My lovely dad...
Ever since I wrote a couple of weeks ago about the Irish not doing enough complaining I’ve been bombarded with complaints from complainers, complaining about my complaint about Ireland’s lack of complainers.
Can’t complain, really, I suppose. If it turns out that the one thing guaranteed to rile the Irish soul sufficiently to catapult a complaint is an English gobshite giving out to them, then amen; so be it.
As it happens there’s been a lovely upside for me to this tide of negativity. Whilst forced to contemplate the nature of complaints, memories of my lovely Dad have been dropping into my brainbox.
Dad was a great complainer, and by that I don’t mean that he did it all the time. After an unhappy childhood, Dad wanted his kids to feel more joyful than he had, but when things went wrong, as they inevitably did, he would complain, and when my father complained, you knew it.
Towards the end of his life, long after he’d lost his joie de vivre, Dad combined an embarrassingly low pain threshold with his natural ability to exaggerate anything beyond all reason.
When a kindly hospital nurse gently wiped his face with a warm towel, Dad would writhe and groan and shout:
“Torture. She’s torturing me.”
Sometimes it was quite hard not to laugh, while at the same time hurting to see a beloved parent so distressed.
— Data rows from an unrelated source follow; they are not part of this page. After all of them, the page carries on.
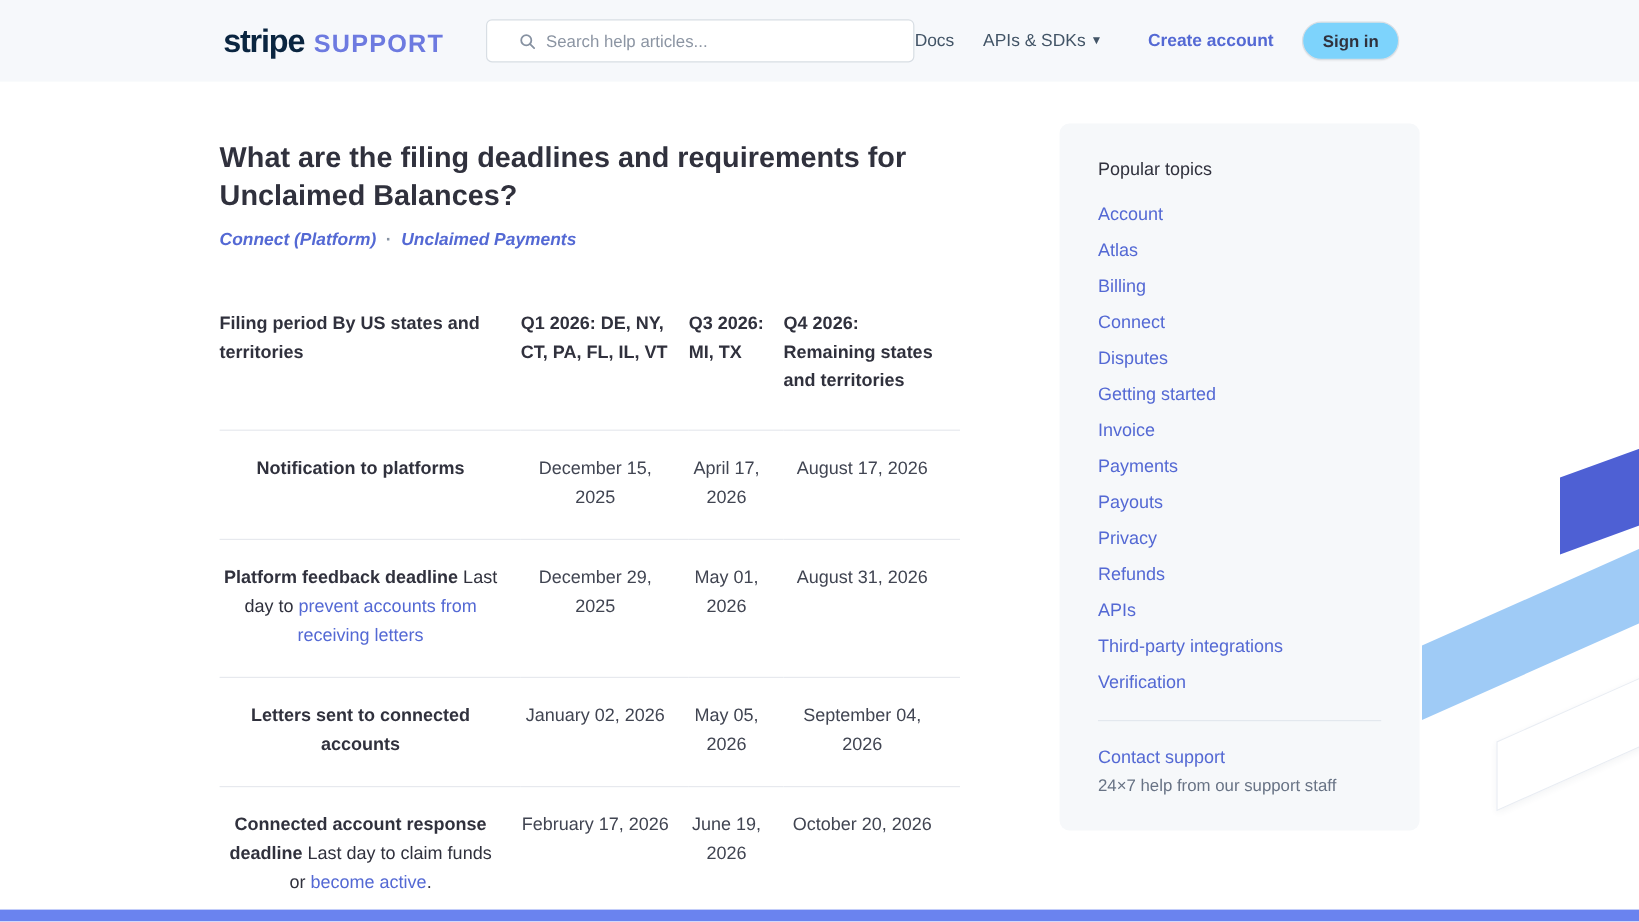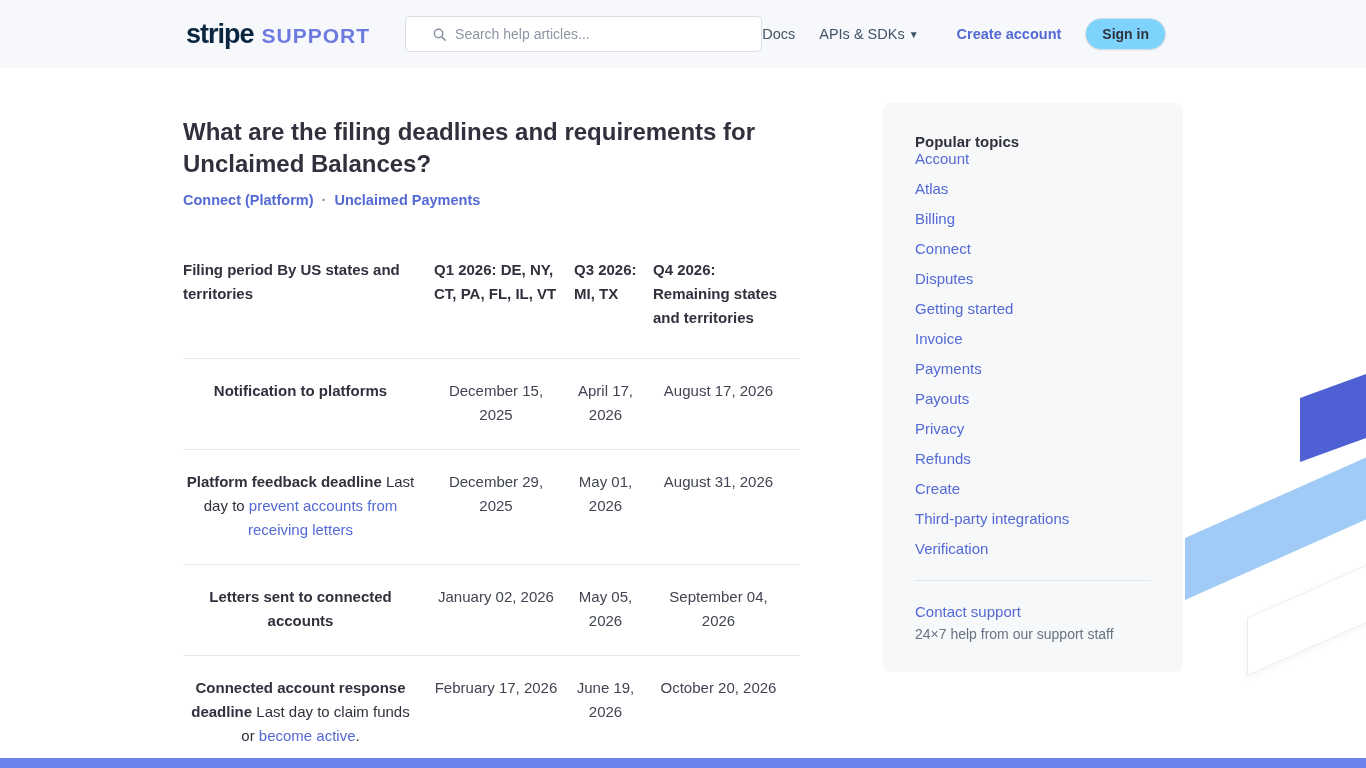"Popular topics" .sidebar h2 { font-weight: 700 -> 400; margin-bottom: none -> 20px }
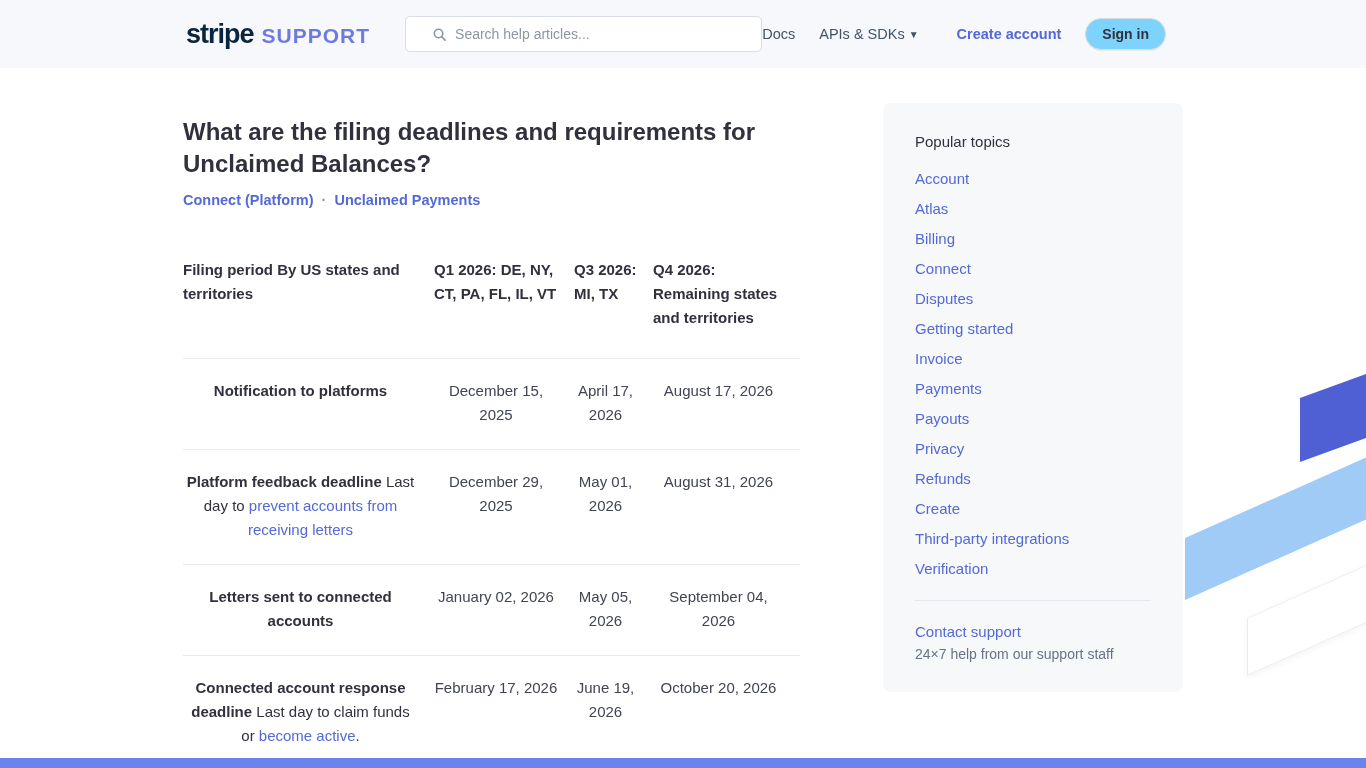"Connect (Platform)" .breadcrumb a { font-style: none -> italic }
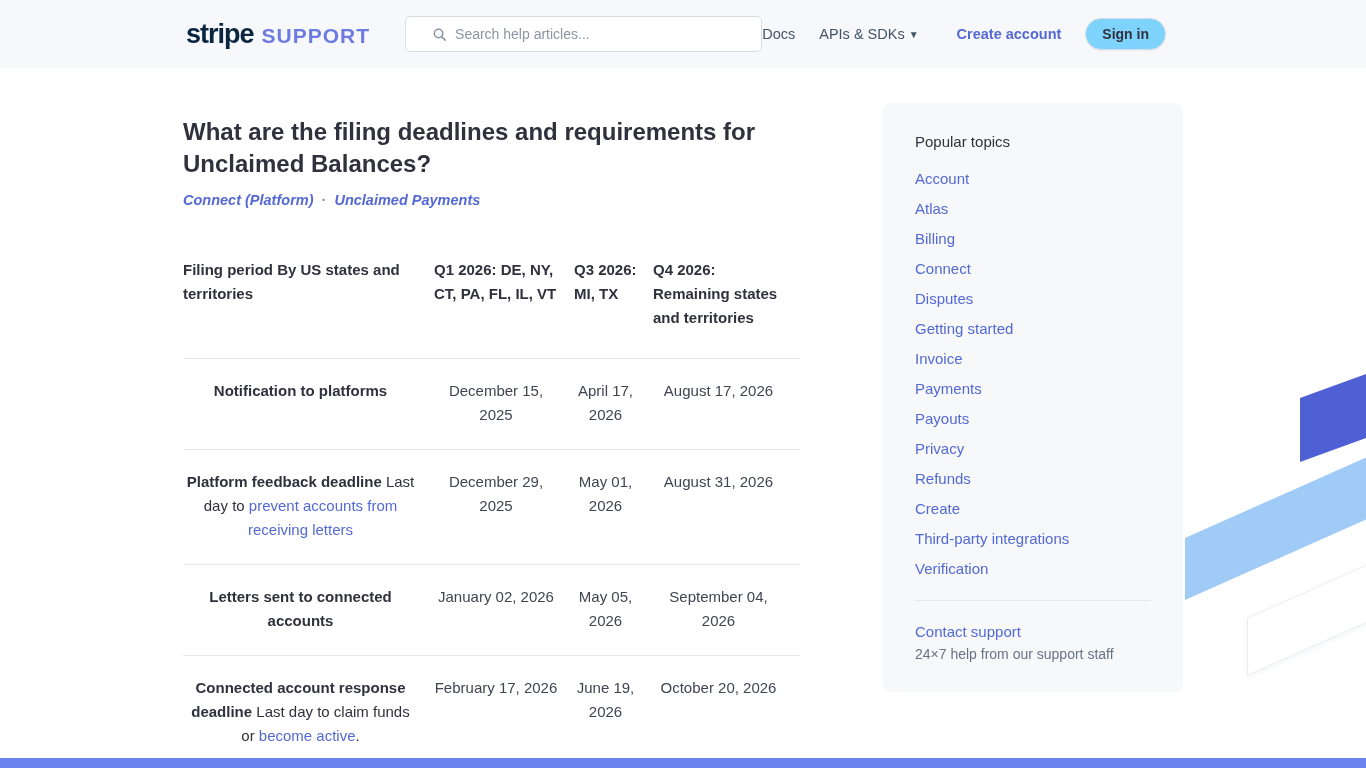"Create" a { text: Create -> APIs }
Back in his complaining prime, Dad added his unique creativity and a dollop of otherworldliness to things that upset him. Once, while visiting me in San Francisco, the family was waiting at a bus stop. Granted, Dad usually either walked or drove, but still I imagined that he’d have some grasp of the delays inherent in Public Transport.
We stood quietly for ages until suddenly,with an assertive Alpha Male clap of his hands, Dad caught all of our attentions, announcing:
“Right! Waited long enough now!”
For a second we stood in silence, imagining that as he’d decided we were no longer getting the bus, he’d share with us his plan for our next manoeuvre. But no. I soon realised there was no plan and could not hold back my laughter.
“Okay, Dad. I’ll just nip round the corner and tell the bus drivers they can come now. They were just parked out of sight, until you decided you were ready.”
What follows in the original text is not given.